Building External Tools
External tools can provide additional features that are not part of the Dataverse Software itself, such as data exploration. Thank you for your interest in building an external tool for the Dataverse Software!
Introduction
External tools are additional applications the user can access or open from your Dataverse installation to preview, explore, and manipulate data files and datasets. The term “external” is used to indicate that the tool is not part of the main Dataverse Software.
Once you have created the external tool itself (which is most of the work!), you need to teach a Dataverse installation how to construct URLs that your tool needs to operate. For example, if you’ve deployed your tool to fabulousfiletool.com your tool might want the ID of a file and the siteUrl of the Dataverse installation like this: https://fabulousfiletool.com?fileId=42&siteUrl=https://demo.dataverse.org
In short, you will be creating a manifest in JSON format that describes not only how to construct URLs for your tool, but also what types of files your tool operates on, where it should appear in the Dataverse installation web interfaces, etc.

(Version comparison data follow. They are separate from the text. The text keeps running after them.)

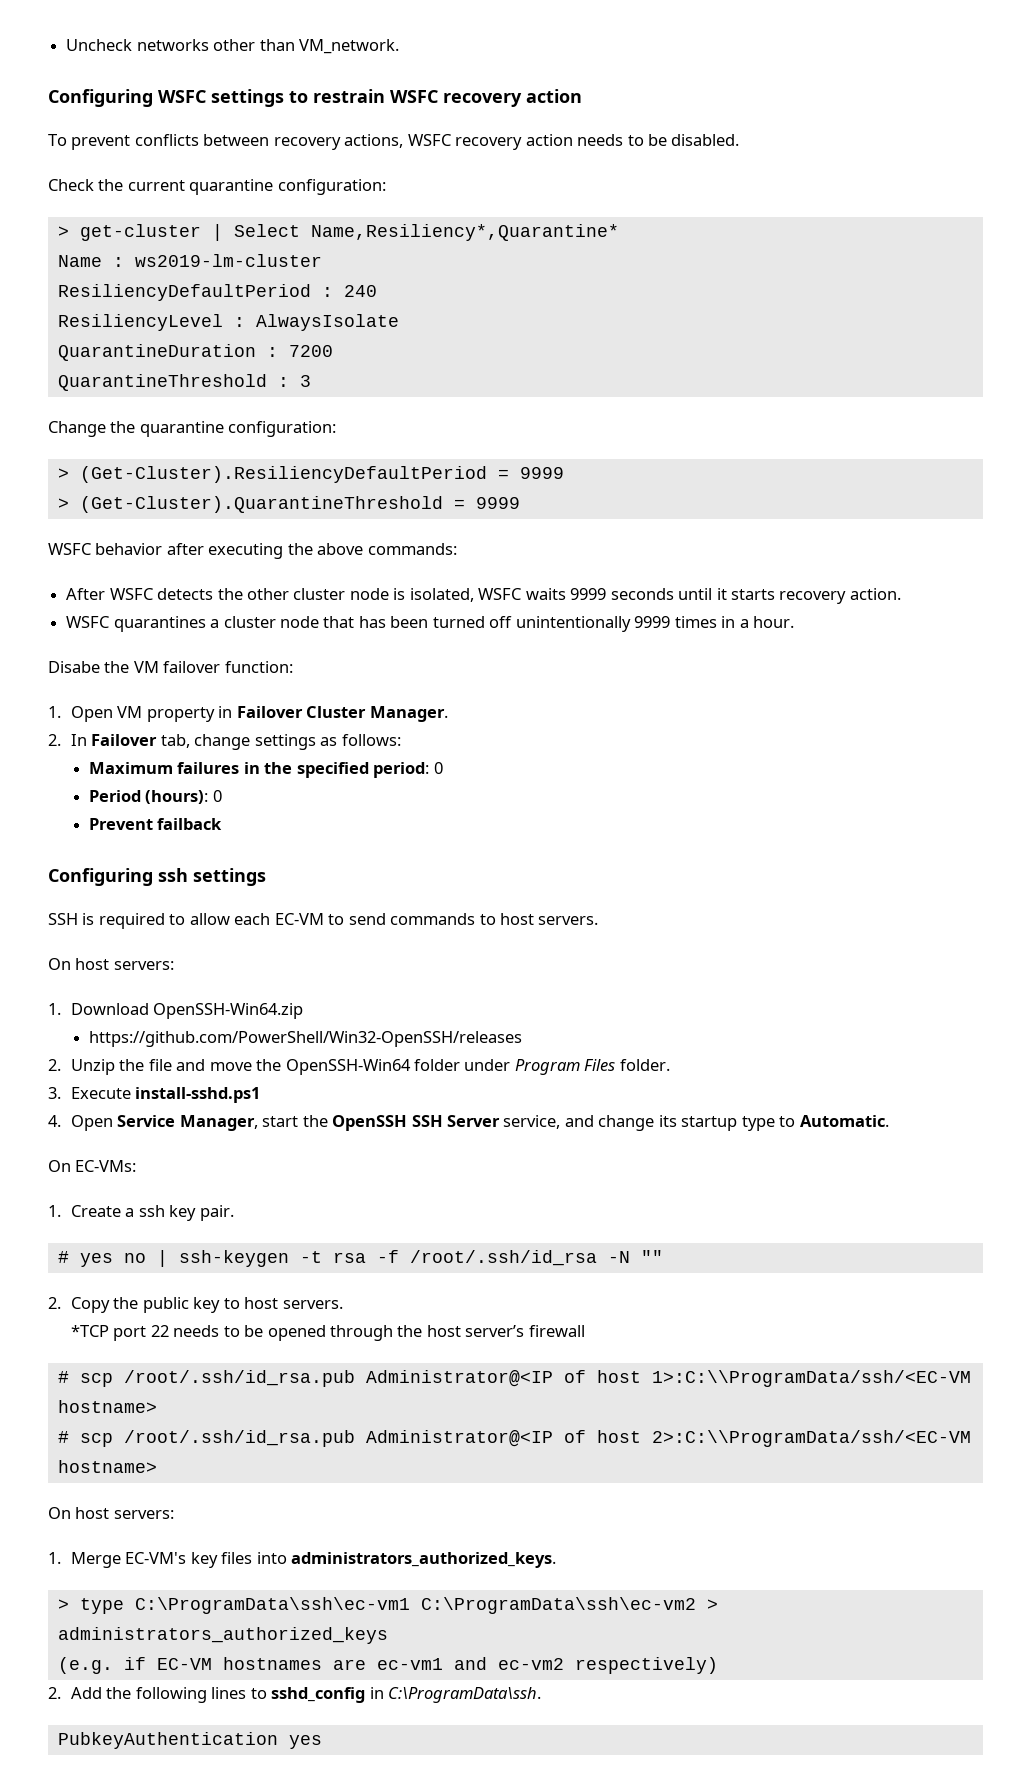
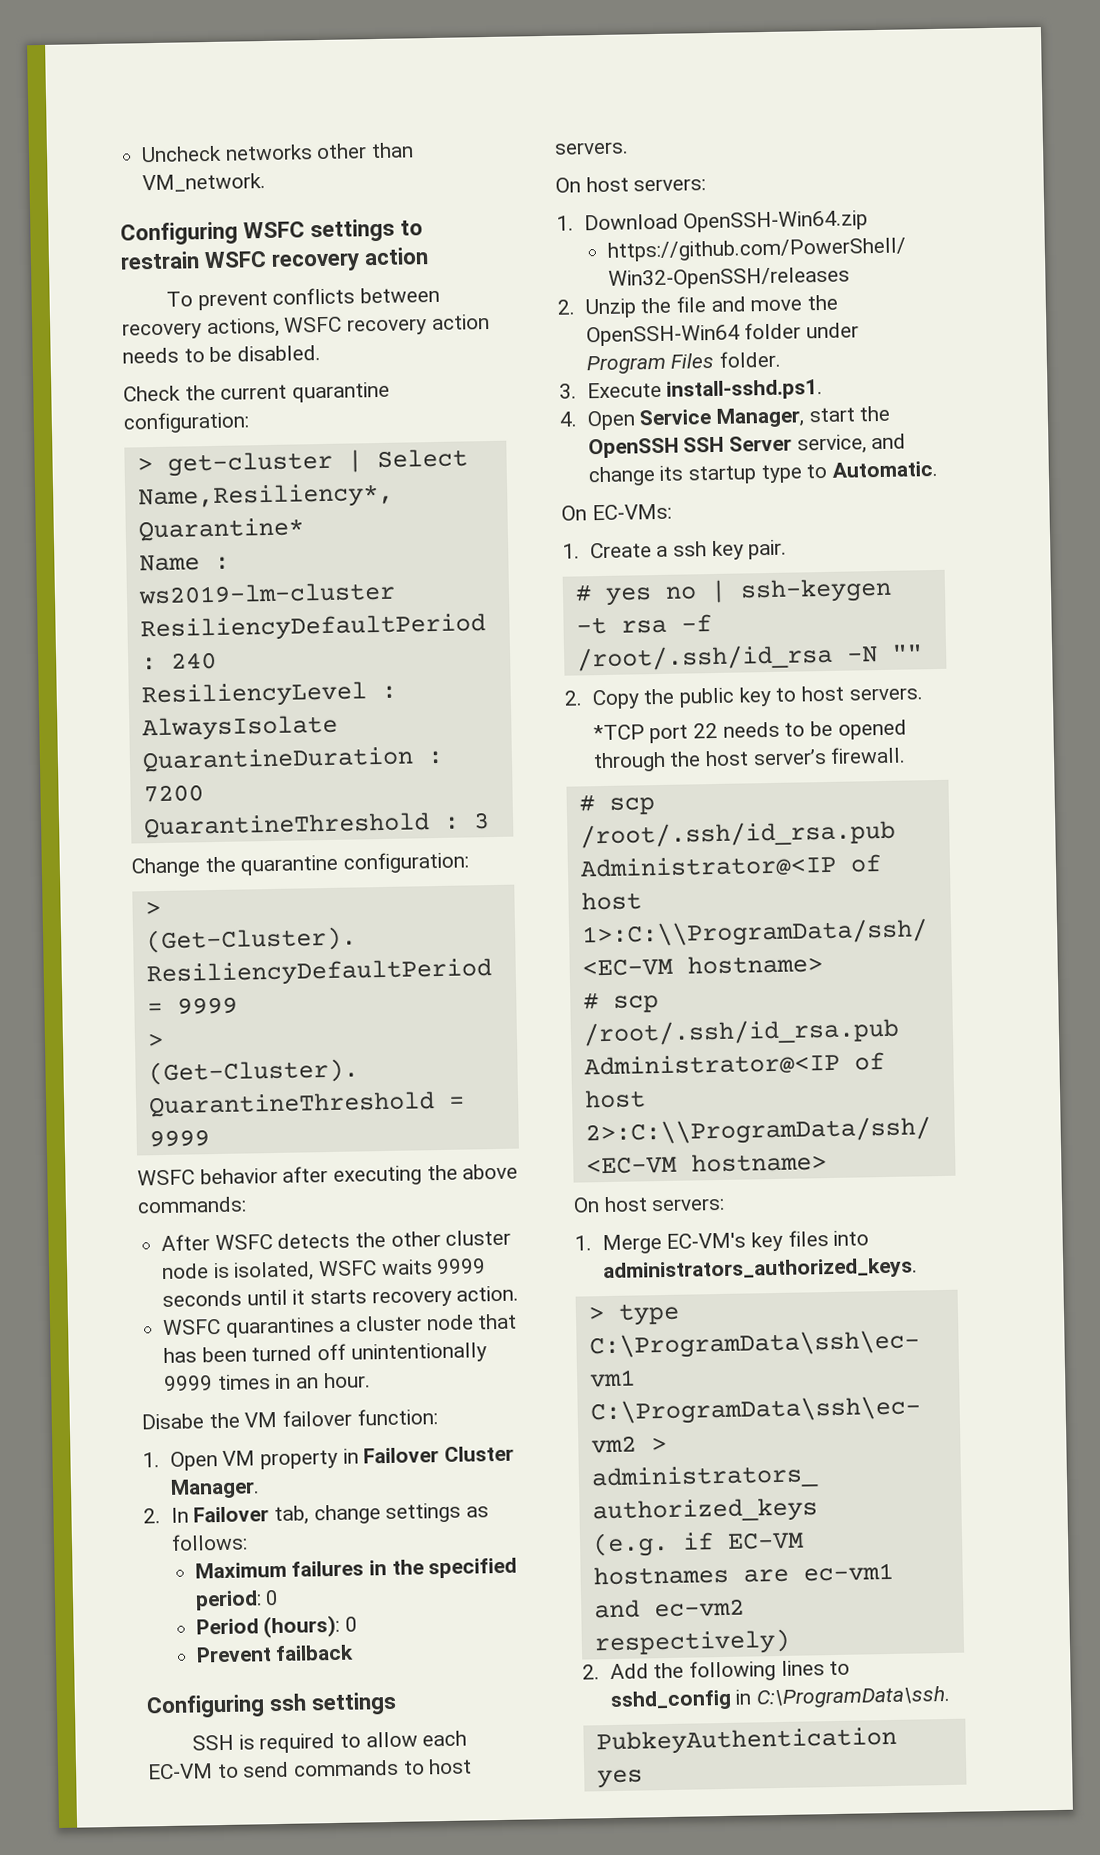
- WSFC quarantines a cluster node that has been turned off unintentionally 9999 times in a hour.
+ WSFC quarantines a cluster node that has been turned off unintentionally 9999 times in an hour.
- 3. Execute install-sshd.ps1
+ 3. Execute install-sshd.ps1.
- *TCP port 22 needs to be opened through the host server’s firewall
+ *TCP port 22 needs to be opened through the host server’s firewall.

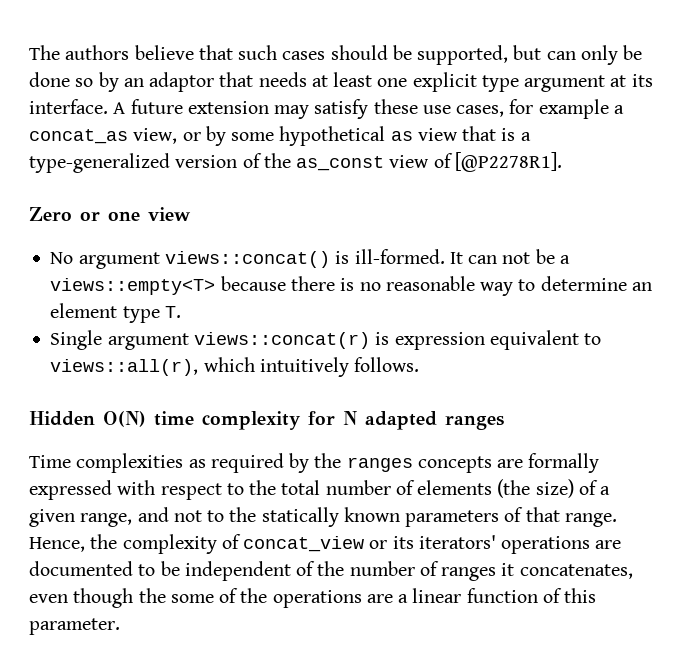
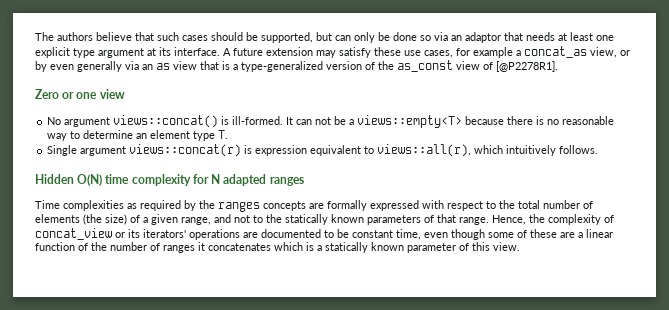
- The authors believe that such cases should be supported, but can only be done so by an adaptor that needs at least one explicit type argument at its interface.
+ The authors believe that such cases should be supported, but can only be done so via an adaptor that needs at least one explicit type argument at its interface.
- A future extension may satisfy these use cases, for example a concat_as view, or by some hypothetical as view that is a type-generalized version of the as_const view of [@P2278R1].
+ A future extension may satisfy these use cases, for example a concat_as view, or by even generally via an as view that is a type-generalized version of the as_const view of [@P2278R1].
- Hence, the complexity of concat_view or its iterators' operations are documented to be independent of the number of ranges it concatenates, even though the some of the operations are a linear function of this parameter.
+ Hence, the complexity of concat_view or its iterators' operations are documented to be constant time, even though some of these are a linear function of the number of ranges it concatenates which is a statically known parameter of this view.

The possibilities for external tools are endless. Let’s look at some examples to get your creative juices flowing. Then we’ll look at a complete list of parameters you can use when creating the manifest file for your tool.
If you’re still looking for more information on external tools, you can also watch a video introduction called Background on the External Tool Framework (slides) from the 2020 Dataverse Community Meeting.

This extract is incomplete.